Tuesday, March 3, 2009
Forget conventional wisdom
Today ,the gold mining indices ($HUI, $XAU, and GDX/$GDM) were up on a day gold was down and the general stock indices ($NYA, $SPX and $INDU) were also down. This is a clue not to be dismissed. This indicates the gold miner correction is completing and the gold price will stop declining soon (miners bottom before gold price). I believe new all time highs for the gold price are coming and I don't think there's a chance in hell that this spring rally is over for gold or gold mining equities.
I will give you some conventional wisdom that you will read about gold that is either partially or completely false:
1. Gold goes up when the dollar goes down.
2. Gold is an inflation hedge and is a lousy investment during deflation.
3. If gold can't do well when stocks crash, wait until stocks do well and then it will really fall.
I submit to you that all of these things are based on conventional wisdom espoused by JP Morgan, Goldman Sachs, and standard sheeple financial analysts. They are all overly simplistic and/or outright wrong. Here are my rebuttals to these arguments:
1. Gold is a currency that competes with the U.S Dollar, much like it competes with all fiat paper currencies that exist around the globe (e.g. Euro, Yen). Some days it moves the same direction as the U.S. Dollar (as in recent movements) but more often it moves in the opposite direction. The U.S. Dollar index is a deceptive index that compares Uncle Buck to all other worthless paper promises/fiat currencies, so what happens if they are all sinking together but the U.S. Dollar is the strongest of the worthless bunch? In this case, gold will rise relative to all currencies. This is what has started and will continue.
2. We are in the midst of the most deflationary impulse the U.S. economy has seen in decades, yet gold is close to its all-time high. Period. End of story and stop ignoring current facts. The same people that say gold is an inflation hedge want to say that gold is up because of fear and the market being down? Well, which is it? Because if it's the latter, and gold is only up due to fear, then we have a conundrum. If we are up during inflation and up when fear runs high, we have a perpetual well of support for rising gold prices, don't we? History teaches us that the "real" price of gold goes up much more consistently during deflation than inflation, but everyone seems to want to ignore deflation and focus on the 1971-1980 gold run as if that's the only time gold and gold miners have done well in the United States!

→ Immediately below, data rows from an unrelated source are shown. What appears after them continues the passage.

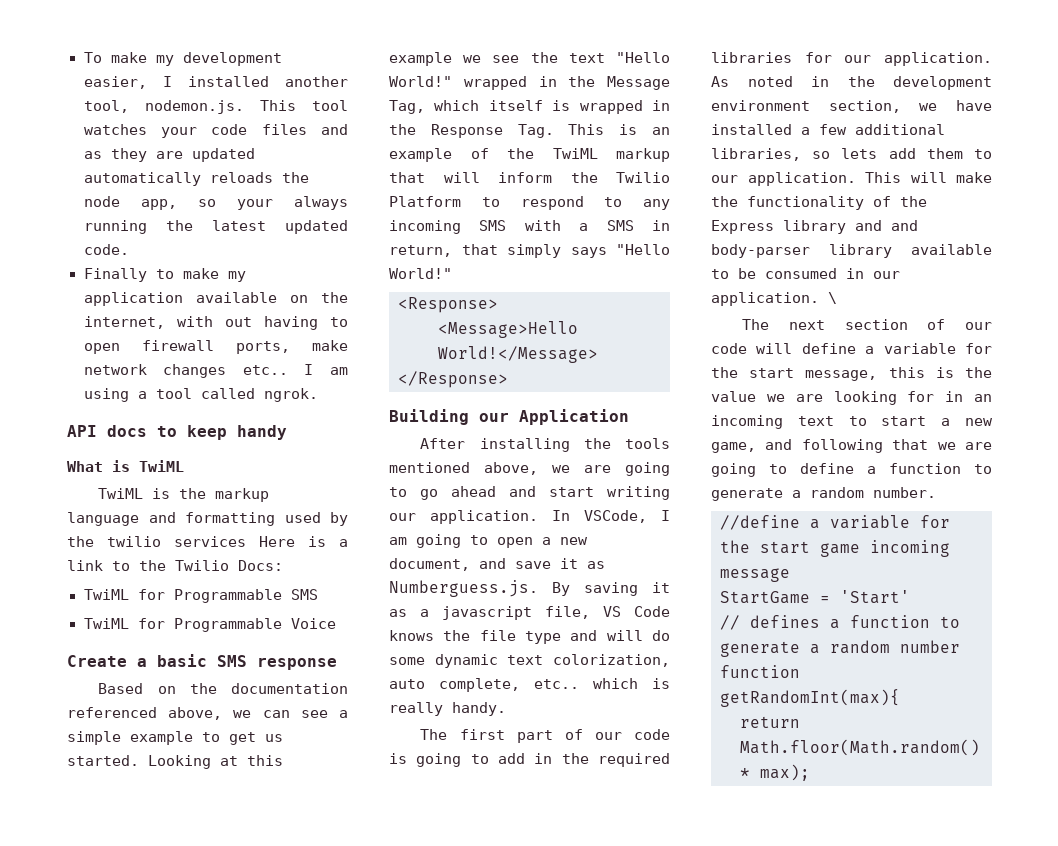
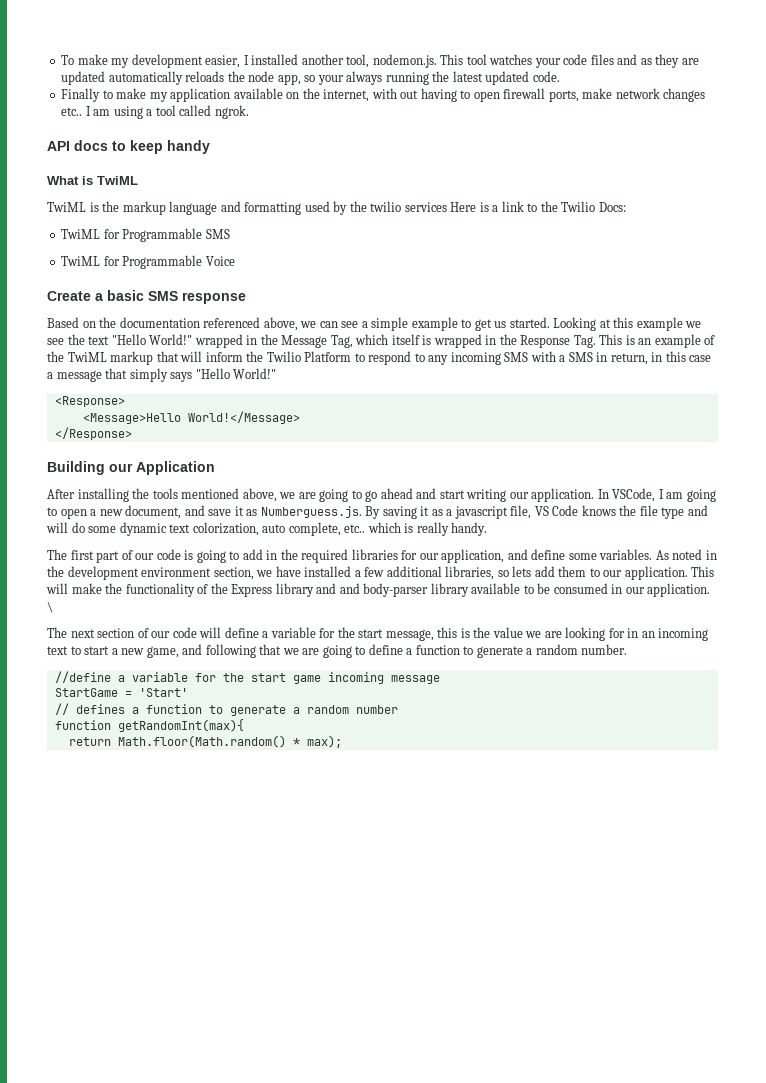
(452, 251) none -> [651,351,712,362] [47,370,102,382] in this case a message
[884,52,992,66] application. -> [441,549,653,563] application, and define some variables.

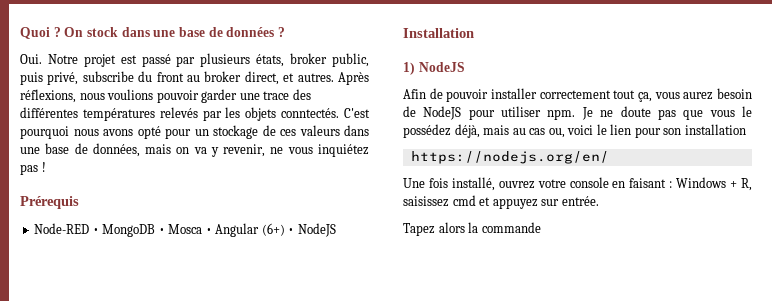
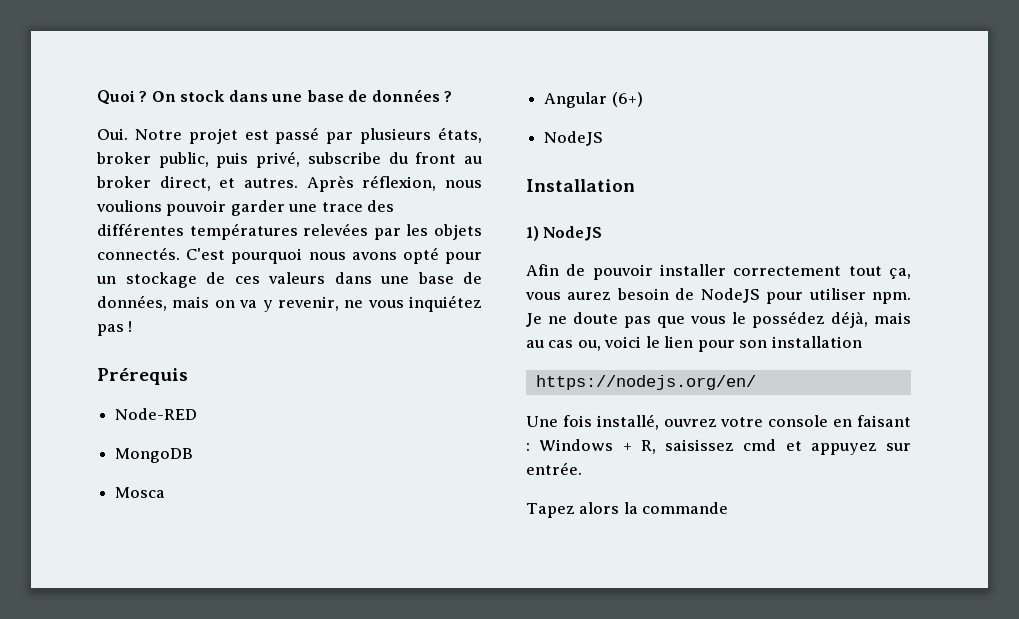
[20,89,76,103] réflexions, -> [362,175,437,191] réflexion,
[159,107,198,118] relevés -> [303,223,369,236] relevées
[281,108,340,118] conntectés. -> [97,247,180,260] connectés.
[92,228,99,234] • -> (198, 414) //
[158,228,165,234] • -> (194, 455) //
[205,228,212,234] • -> (166, 492) //
[288,228,295,234] • -> (643, 99) //

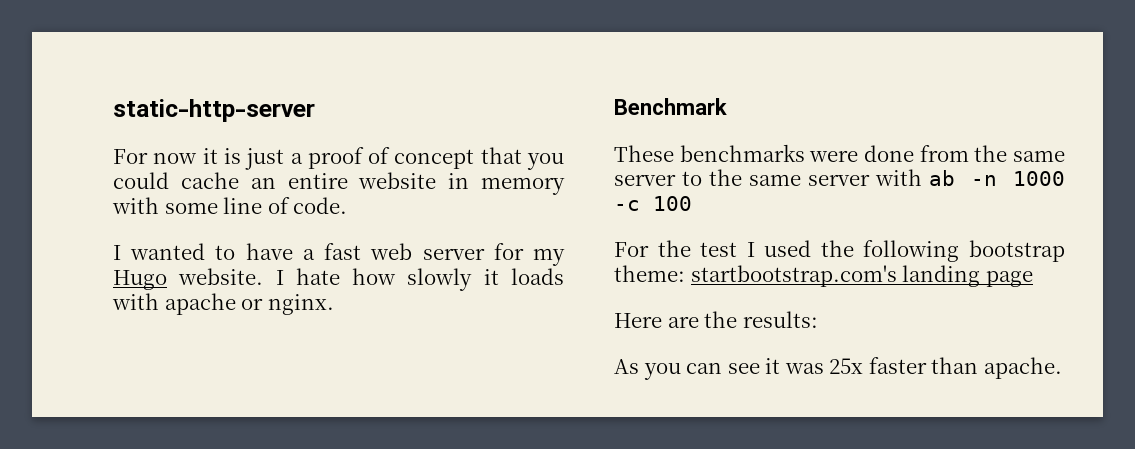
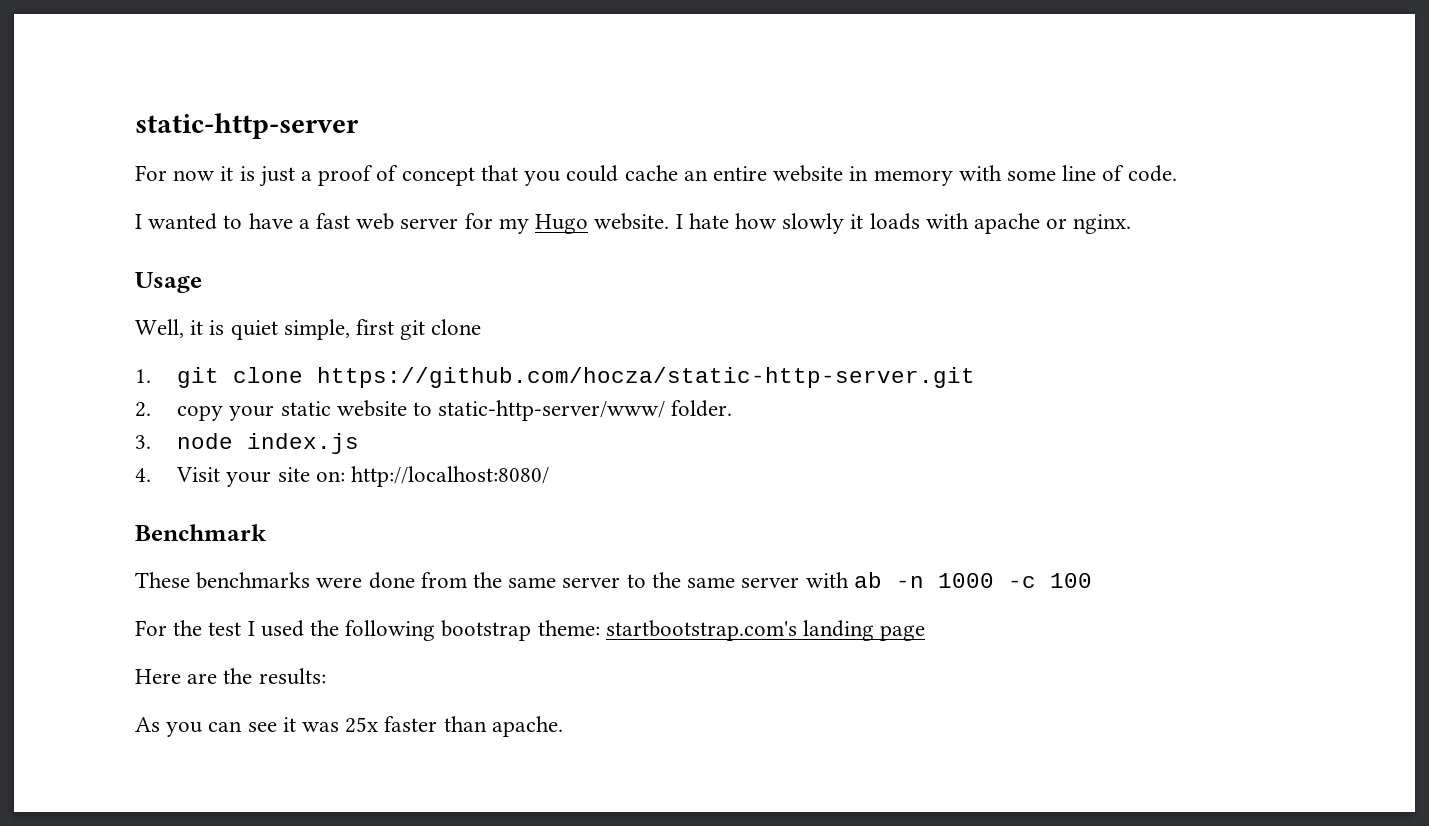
(334, 304) none -> [135,272,202,293] [135,319,482,340] [135,367,976,388] [135,400,733,421] [135,433,360,454] [135,466,549,487] // Usage // Well, it is quiet simple, first git clone // 1. git clone https://github.com/hocza/static-http-server.git // 2. copy your static website to static-http-server/www/ folder. // 3. node index.js // 4. Visit your site on: http://localhost:8080/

I'll admit that having a fixed gold price makes it hard to do apples to apples comparisons in our history, but just like this stock market bear is crying out that this is more than just another cyclical recession, gold is also screaming that this is more than just another recession.
3. Just like#2, people who don't like gold want to have their cake and eat it too. So gold is supposed to rise with an inflationary stock market bull (e.g., 2003 to early 2008) and when stocks go down?
More importantly, gold miners' profit margins are increasing on a daily basis and gold miners proved themselves not just during the awful range-bound inflationary burn of the 1970s, but during the last depression in the 1930s.
History also shows that gold stocks do well during secular bear markets in the U.S., so why fight the trend?
Besides, gold has no counterparty risk. That is worth a hell of a lot in this environment. Anyone worth their salt would tell you that cash is king during deflation and gold is the purest and most accepted form of cash equivalent available on the planet for the past 2000 years. Yes, I know you can't spend gold at a 7-11, but that argument ignores the obvious: you can't spend a 90-day T-Bill, Swiss franc or CD (certificate of deposit) at 7-11 in the U.S. either - duh!
I predict gold moves to new highs this spring, along with the pending stock market rally that should begin before the month is over. Haters can hate on me if I'm wrong, but if I'm right, the haters must agree to be ignored when it comes to all things gold forever. PERIOD.